On the File tab, click Options.
In the Options dialog, click Mail.
In the Message format section, enable the Remove extra line breaks in plain text messages check box.
Click OK.

For Outlook 2007 or earlier versions:
Open Outlook.
On the Tools menu, click Options.
On the Preferences tab, click the E-mail Options button.
Click to enable the Remove extra line breaks in plain text messages check box.
Click OK two times.

If Outlook already had these checked, then we'll move to the next cause. What web browser do you use?

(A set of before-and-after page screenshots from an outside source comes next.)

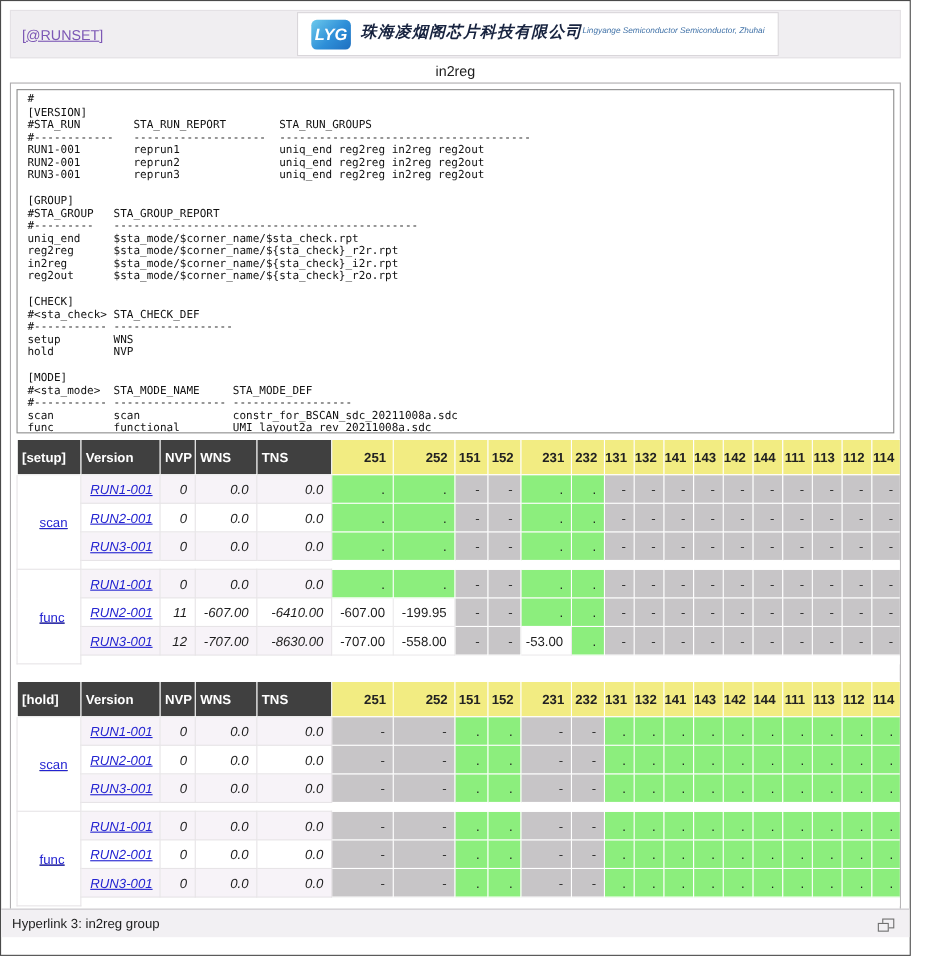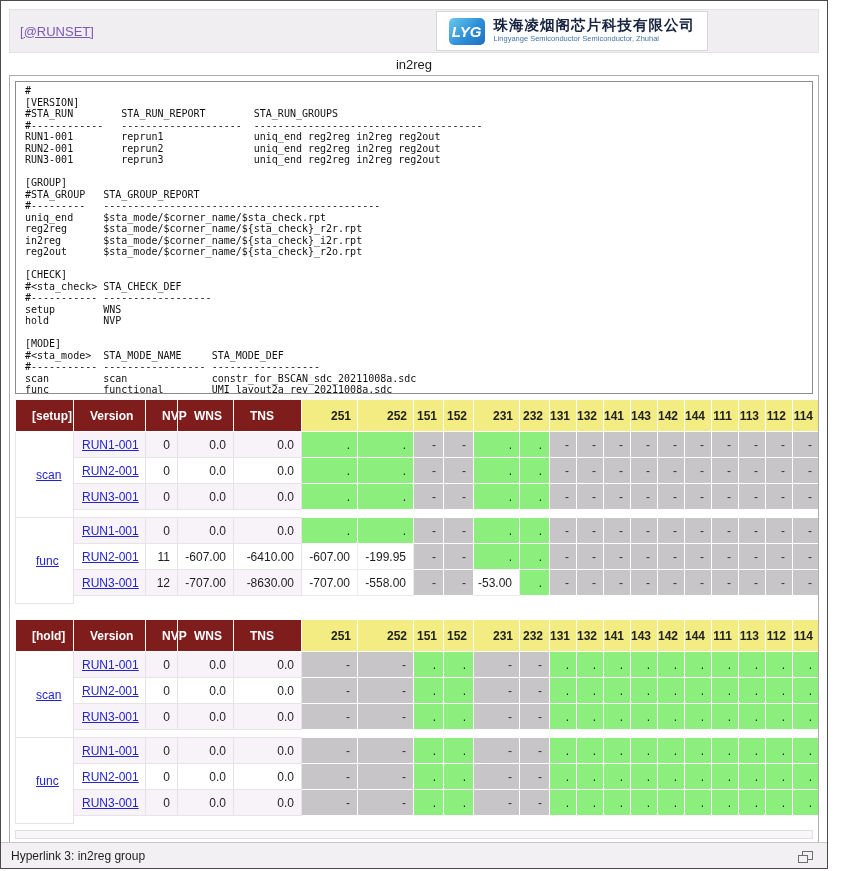--- a/index.html
+++ b/index.html
@@ -19,57 +19,57 @@
   .logo-card {
     background: #fff; border: 1px solid #d9d6da; height: 40px; margin-right: 110px;
     display: flex; align-items: center; gap: 9px; padding: 0 12px;
   }
   .logo-badge {
     width: 36px; height: 27px; border-radius: 5px; color: #fff;
     background: linear-gradient(135deg, #6cc9ec 0%, #2e8fd8 55%, #1f6fc0 100%);
     font-weight: bold; font-style: italic; font-size: 15px;
     display: flex; align-items: center; justify-content: center;
   }
-  .logo-text { display: flex; flex-direction: column; line-height: 1.1; }
+  .logo-text { display: flex; flex-direction: row; line-height: 1.1; font-style: italic; }
   .logo-cn { font-size: 14.5px; font-weight: bold; color: #17233f; letter-spacing: 1px; }
   .logo-en { font-size: 7.5px; color: #4273a8; margin-top: 1px; }
   
   .page-title { text-align: center; font-size: 13px; color: #1c1c1c; padding: 4px 0 3px 0; }
   
   .content {
     margin: 0 8px; border: 1px solid #aeacae; padding: 5px;
     height: 770px; overflow: hidden; background: #fff;
   }
   .config-block {
     border: 1px solid #8c8c8c; height: 313px; overflow: hidden;
     padding: 3px 0 0 9px; margin-bottom: 5px;
     font-family: "DejaVu Sans Mono", monospace;
     font-size: 10px; line-height: 11.5px; white-space: pre; color: #111;
   }
   
   table.sta { border-collapse: collapse; width: 100%; table-layout: fixed; font-size: 12px; margin-top: 2px; }
   table.sta.second { margin-top: 15px; }
   .sta th { height: 32px; font-weight: bold; border: 1px solid #fff; }
-  .sta th.green { background: #7f1d1d; color: #fff; text-align: left; padding-left: 16px; }
+  .sta th.green { background: #404040; color: #fff; text-align: left; padding-left: 4px; }
   .sta th.yellow { background: #f2ec82; color: #222; text-align: right; padding-right: 6px; }
   .sta td { height: 26px; border: 1px solid #e7e4e7; color: #1d1d1d; }
-  .sta td.base { background: #fff; }
+  .sta td.base { background: #fff; font-style: italic; }
   .sta tr.odd td.base { background: #f7f3f8; }
   .sta td.version { padding-left: 8px; }
   .sta td.num { text-align: right; padding-right: 7px; }
   .sta td.group { background: #fff; padding-left: 20px; border: 1px solid #e7e4e7; text-decoration: underline; }
   .sta td.corner-g { background: #8cee7d; border-color: #fff; }
   .sta td.corner-x { background: #c7c5c7; border-color: #fff; color: #333; }
   .sta td.corner-w { background: #fff; border-color: #eceaec; }
   .sta tr.spacer td { height: 8px; border: none; background: #fff; }
   .sta a.link { color: #2323d1; text-decoration: underline; cursor: pointer; }
   .stub-row { height: 9px; border: 1px solid #e2dfe2; background: #f8f6f8; margin-top: 6px; }
   
   .footer {
-    position: absolute; left: 0; right: 0; bottom: 0; height: 26px;
+    position: absolute; left: 0; right: 0; bottom: 16px; height: 26px;
     background: #f2f0f3; border-top: 1px solid #c9c7ca;
     display: flex; align-items: center; justify-content: space-between;
     padding: 0 10px; font-size: 12px; color: #1e1e1e;
   }
   .popout { width: 11px; height: 9px; border: 1px solid #6f6f6f; position: relative; margin-right: 4px; cursor: pointer; }
   .popout::before {
     content: ""; position: absolute; left: -5px; bottom: -4px;
     width: 8px; height: 6px; border: 1px solid #6f6f6f; background: #f2f0f3;
   }
 </style>

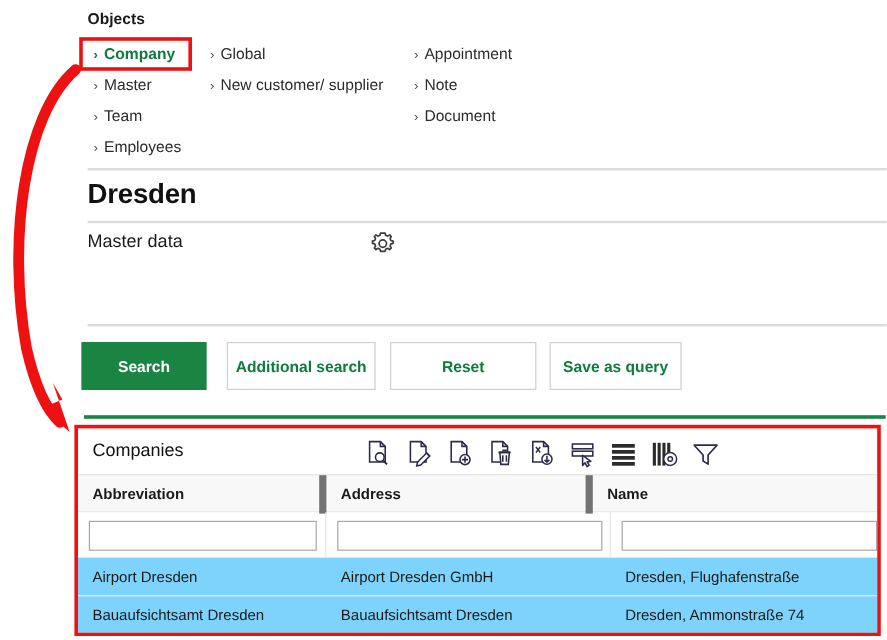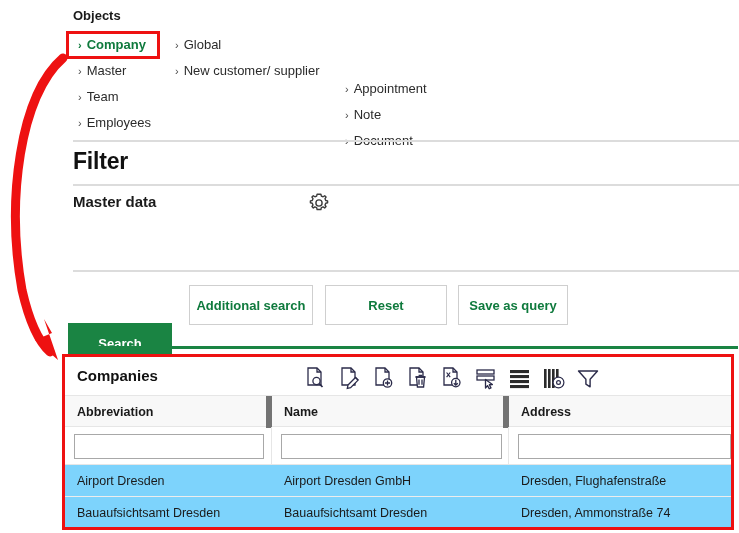--- a/index.html
+++ b/index.html
@@ -16,21 +16,21 @@
 
   
   .objects-title{
     position:absolute;left:73px;top:8px;
     font-size:13px;font-weight:bold;color:#1a1a1a;
   }
   .nav{position:absolute;left:73px;top:32px;width:600px;}
   .nav-col{position:absolute;top:0;}
   .nav-col.c1{left:0;width:100px;}
   .nav-col.c2{left:102px;width:170px;}
-  .nav-col.c3{left:272px;width:160px;margin-top:44px;}
+  .nav-col.c3{left:272px;width:160px;}
   .nav-link{
     display:block;
     font-size:13px;
     color:#2b2b2b;
     line-height:26px;
     height:26px;
     white-space:nowrap;
     cursor:pointer;
   }
   .nav-link .chev{margin-right:5px;font-size:11px;color:#4a4a4a;}
@@ -50,56 +50,56 @@
   .rule{position:absolute;left:73px;width:666px;height:2px;background:#dcdcdc;}
   .rule.r1{top:140px;}
   .rule.r2{top:184px;}
   .rule.r3{top:270px;}
   .filter-title{
     position:absolute;left:73px;top:148px;
     font-size:23px;font-weight:bold;color:#111111;letter-spacing:-0.2px;
   }
   .masterdata{
     position:absolute;left:73px;top:193px;
-    font-size:15px;font-weight:bold;color:#1a1a1a;
+    font-size:15px;font-weight:normal;color:#1a1a1a;
   }
   .gear-wrap{position:absolute;left:305px;top:189px;width:28px;height:28px;cursor:pointer;}
 
   
   .btnrow{position:absolute;left:68px;top:285px;height:40px;}
   .btn{
     position:absolute;top:0;height:40px;
     box-sizing:border-box;
     font-size:13px;font-weight:bold;
     display:flex;align-items:center;justify-content:center;
     cursor:pointer;
     background:#ffffff;
     border:1px solid #cfcfcf;
     color:#0f7a3d;
   }
-  .btn.primary{background:#1a8443;border:1px solid #1a8443;color:#ffffff;margin-top:38px;}
+  .btn.primary{background:#1a8443;border:1px solid #1a8443;color:#ffffff;}
   .btn.b1{left:0;width:104px;}
   .btn.b2{left:121px;width:124px;}
   .btn.b3{left:257px;width:122px;}
   .btn.b4{left:390px;width:110px;}
 
   
   .green-sep{position:absolute;left:70px;top:346px;width:668px;height:3px;background:#1a8443;}
 
   .panel{
     position:absolute;left:62px;top:354px;width:672px;height:176px;
     border:3px solid #ee1111;
     box-sizing:border-box;
     background:#ffffff;
     overflow:hidden;
   }
   .panel-head{position:absolute;left:0;top:0;width:100%;height:38px;}
   .panel-title{
     position:absolute;left:12px;top:10px;
-    font-size:15px;font-weight:bold;color:#111111;
+    font-size:15px;font-weight:normal;color:#111111;
   }
   .toolbar{position:absolute;left:238px;top:6px;height:30px;display:flex;align-items:center;gap:8px;}
   .tb-ico{width:26px;height:28px;cursor:pointer;display:block;}
 
   
   .tbl{position:absolute;left:0;top:38px;width:666px;}
   .trow{display:flex;width:100%;box-sizing:border-box;}
   .thead{background:#f8f8f8;border-top:1px solid #e6e6e6;border-bottom:1px solid #e6e6e6;height:32px;}
   .th{
     font-size:12.5px;font-weight:bold;color:#1a1a1a;
@@ -182,21 +182,21 @@
       </a>
       <a class="nav-link">
         <span class="chev">›</span><span>Document</span>
       </a>
     </div>
   </div>
 
   <div class="hl-company"></div>
 
   <div class="rule r1"></div>
-  <div class="filter-title">Filter</div>
+  <div class="filter-title">Dresden</div>
   <div class="rule r2"></div>
 
   <div class="masterdata">Master data</div>
 
   <div class="gear-wrap">
     <svg width="28" height="28" viewBox="0 0 28 28">
       <g fill="none" stroke="#3c3c3c" stroke-width="1.4" stroke-linejoin="round">
         <path d="M14 5.2 l1.9 0 0.45 1.85 1.75 0.72 1.6-1.02 1.35 1.35 -1.02 1.6 0.72 1.75 1.85 0.45 0 1.9 -1.85 0.45 -0.72 1.75 1.02 1.6 -1.35 1.35 -1.6-1.02 -1.75 0.72 -0.45 1.85 -1.9 0 -1.9 0 -0.45-1.85 -1.75-0.72 -1.6 1.02 -1.35-1.35 1.02-1.6 -0.72-1.75 -1.85-0.45 0-1.9 1.85-0.45 0.72-1.75 -1.02-1.6 1.35-1.35 1.6 1.02 1.75-0.72 0.45-1.85 z"></path>
         <circle cx="14" cy="14" r="3.1"></circle>
       </g>
@@ -319,22 +319,22 @@
           </svg>
         </span>
 
       </div>
     </div>
 
     <div class="tbl">
 
       <div class="trow thead">
         <div class="th c-abbrev">Abbreviation</div>
+        <div class="th c-addr">Address</div>
         <div class="th c-name">Name</div>
-        <div class="th c-addr">Address</div>
       </div>
 
       <div class="trow filterrow">
         <div class="fcell c-abbrev">
           <input class="finput i1" type="text" value="" style="">
         </div>
         <div class="fcell c-name">
           <input class="finput i2" type="text" value="" style="">
         </div>
         <div class="fcell c-addr">

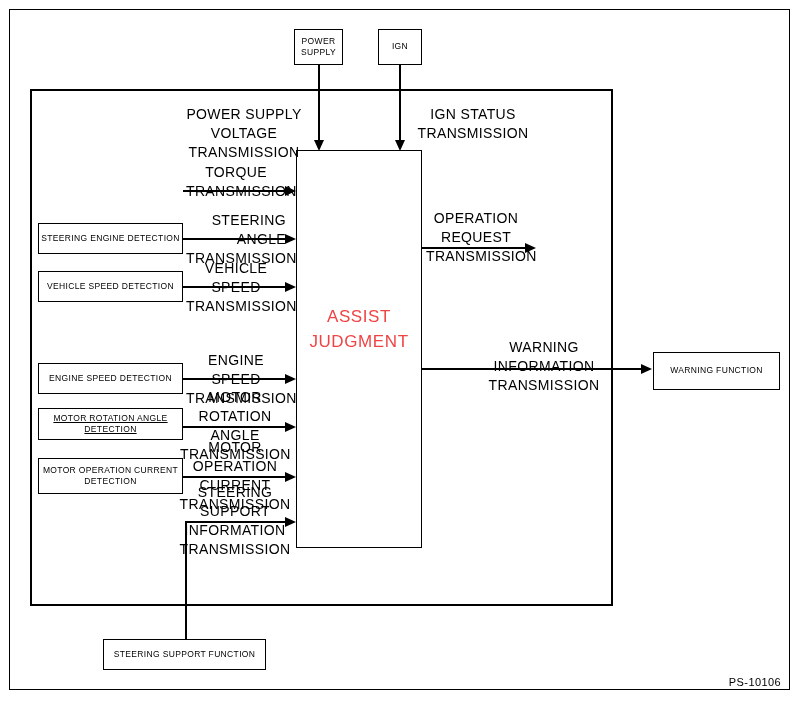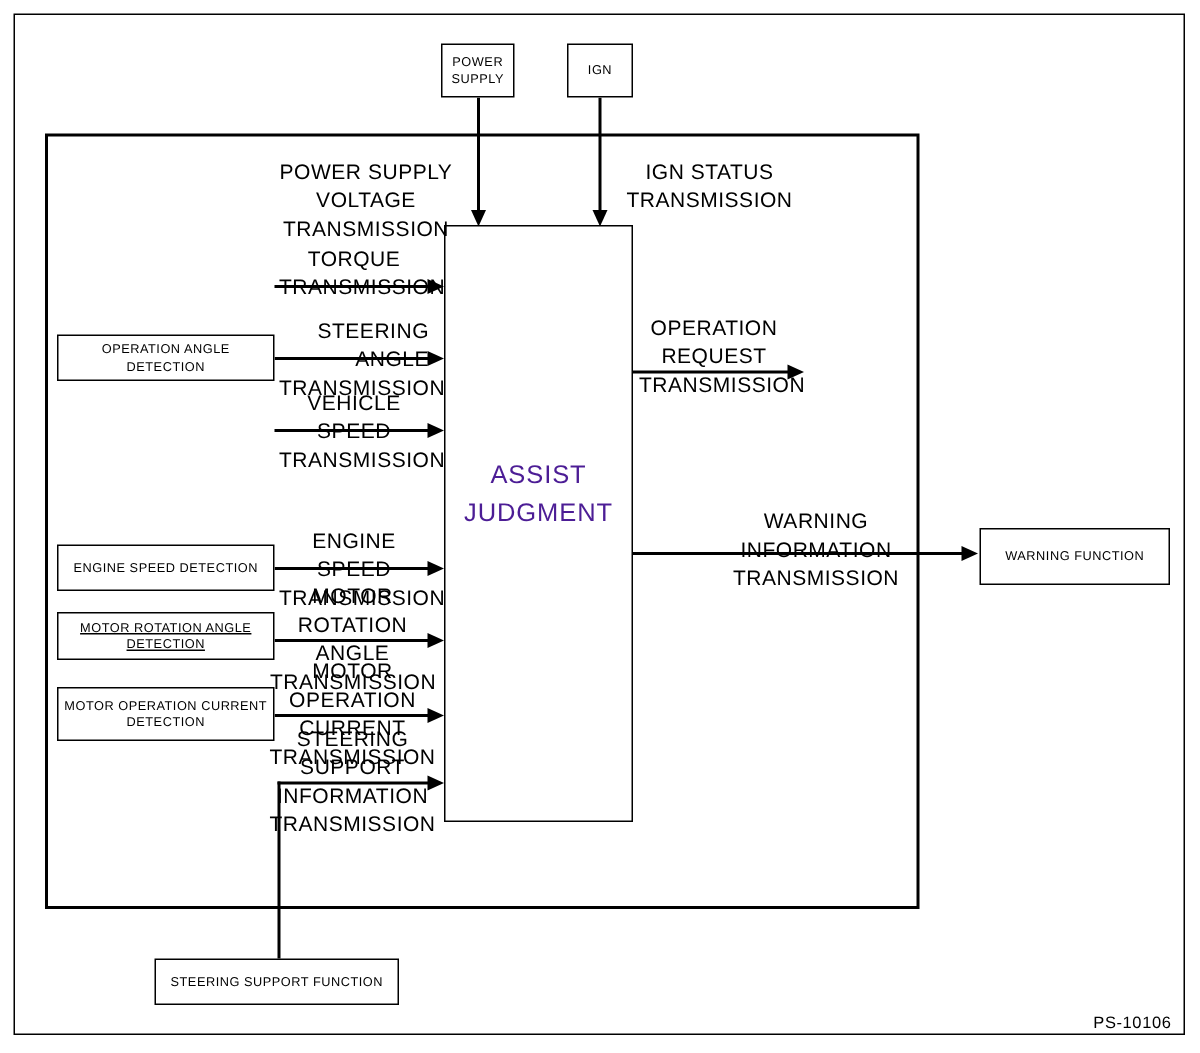--- a/index.html
+++ b/index.html
@@ -62,21 +62,21 @@
     display: flex;
     align-items: flex-start;
     justify-content: center;
     text-align: center;
     z-index: 3;
   }
   .assist-text {
     font-size: 17px;
     line-height: 1.45;
     letter-spacing: 0.6px;
-    color: #4c1d95;
+    color: #ef4444;
     margin-top: 154px;
   }
   
   .hline {
     position: absolute;
     height: 0;
     border-top: 2px solid #000;
     z-index: 2;
   }
   .vline {
@@ -150,21 +150,24 @@
 TRANSMISSION</div>
   <div class="label" style="left:406px; top:105px; width:134px;">IGN STATUS
 TRANSMISSION</div>
 
   <div class="assist-box" style="left:296px; top:150px; width:126px; height:398px;">
     <div class="assist-text">ASSIST
 JUDGMENT</div>
   </div>
 
   <div class="box" style="left:38px; top:223px; width:145px; height:31px;">
-    <span>OPERATION ANGLE DETECTION</span>
+    <span>STEERING ENGINE DETECTION</span>
+  </div>
+  <div class="box" style="left:38px; top:271px; width:145px; height:31px;">
+    <span>VEHICLE SPEED DETECTION</span>
   </div>
   <div class="box" style="left:38px; top:363px; width:145px; height:31px;">
     <span>ENGINE SPEED DETECTION</span>
   </div>
   <div class="box" style="left:38px; top:408px; width:145px; height:32px;text-decoration:underline;">
     <span>MOTOR ROTATION ANGLE
 DETECTION</span>
   </div>
   <div class="box" style="left:38px; top:458px; width:145px; height:36px;">
     <span>MOTOR OPERATION CURRENT

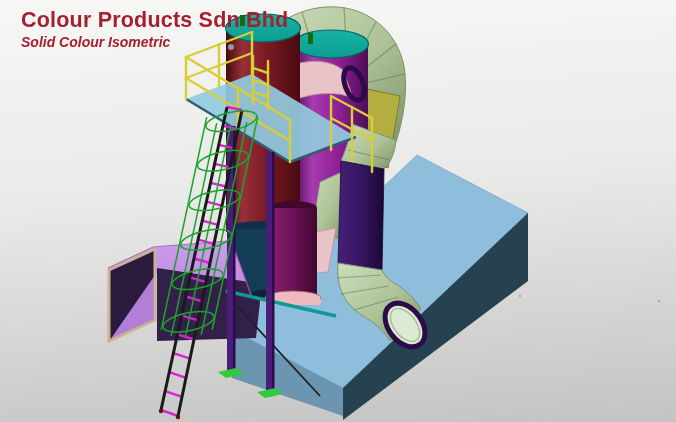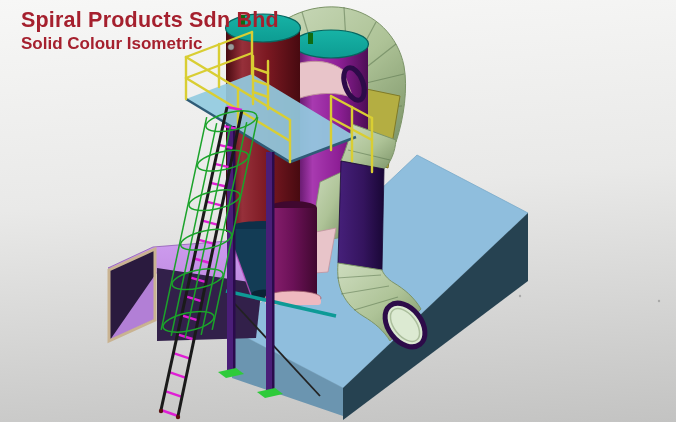--- a/index.html
+++ b/index.html
@@ -4,21 +4,21 @@
 <style>
   html,body{margin:0;padding:0;background:#888;}
   .stage{
     position:relative;width:676px;height:422px;overflow:hidden;
     background:linear-gradient(176deg, var(--bg_top,#f7f7f6) 0%, var(--bg_mid,#e9e9e8) 45%, var(--bg_bottom,#c3c3c2) 100%);
     font-family:"Liberation Sans", sans-serif;
   }
   .stage svg{position:absolute;left:0;top:0;}
   .hdr{position:absolute;left:21px;top:7px;z-index:5;}
   .hdr .t1{font-size:21.5px;font-weight:bold;color:var(--title,#a5202e);line-height:1.25;letter-spacing:.2px;}
-  .hdr .t2{font-size:17px;font-weight:bold;color:var(--title,#a5202e);line-height:1.2;}
+  .hdr .t2{font-size:14px;font-weight:bold;color:var(--title,#a5202e);line-height:1.2;font-style:italic;}
 </style>
 </head>
 <body>
 
 <div class="stage">
 
   <svg width="676" height="422" viewBox="0 0 676 422">
     <defs>
       <linearGradient id="gRed" x1="0" y1="0" x2="1" y2="0">
         <stop offset="0" style="stop-color:var(--tank_red_dark,#470a10)"></stop>
@@ -225,17 +225,17 @@
       </g>
       <circle cx="161" cy="411" r="2.2" fill="#5a1010"></circle>
       <circle cx="178" cy="417" r="2.2" fill="#5a1010"></circle>
     </g>
 
     <circle cx="520" cy="296" r="1.2" fill="var(--speck,#8a8a8a)" opacity="0.6"></circle>
     <circle cx="659" cy="301" r="1.2" fill="var(--speck,#8a8a8a)" opacity="0.6"></circle>
   </svg>
 
   <div class="hdr">
-    <div class="t1">Spiral Products Sdn Bhd</div>
+    <div class="t1">Colour Products Sdn Bhd</div>
     <div class="t2">Solid Colour Isometric</div>
   </div>
 
 </div>
 
 </body></html>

Perhaps before pasting the text on typepad paste it on notepad, then in the format menu remove the automatic line breaks, then copy the resulting text into typepad.



response from Typepad.

"Hi there,

Thanks for your note. If you're pasting into the Rich Text window from another Rich Text application like Word, it will transfer incompatible coding which can frequently cause the formatting to be malformed. If you'd like to paste from Word, you'll need to do so into the Edit HTML tab instead - then you can switch to Rich Text and format your post.
Alternately, first paste into a *plain text* application, and then paste into the Rich Text tab and format your text. That was, the incompatible formatting won't be carried over.

We hope this is helpful! Please let us know if you have any questions.

Melanie" pl



With all the angst that text mutilation can cause on one one's nerves, just thought that you and your viewing public might enjoy just a wee bit of relaxation and a smattering of both visual and aural beauty. Enjoy this moment of relaxation:
Inner Mongolia Song - Qinghai Lake


Thanks for the link, J, that was very beautiful. My first contact with (inner) Mongolian music (though sung in Mandarin) was with the now well known Teng Ge Er. He was less known then and even more powerful.

Some suggestions.

The famous vibrato of tibetan singer Soinam Wangmo singing Tian Lu. In the beautiful and simple lyrics one almost cannot see the politics of tibetan occupation mingling with chinese engineering pride but they are all there. Even then it is a very beautiful rendering of a song that is a fine representative of the musicality of the Mandarin dialect.

If one would rather hear something more suave (and part of the cultural attrition between Taiwan and the Mainland) http://www.youtube.com/watch?v=FcxencvhIhY
or the version of the unforgetable Deng Li Jun (Teresa Teng) for the same song http://www.youtube.com/watch?v=n_tD-prRo7E

A very young Kozai Kaori singing Mugon Zaka. To me this was and still is the best rendering of that song. And she was my favourite Enka singer, before retiring.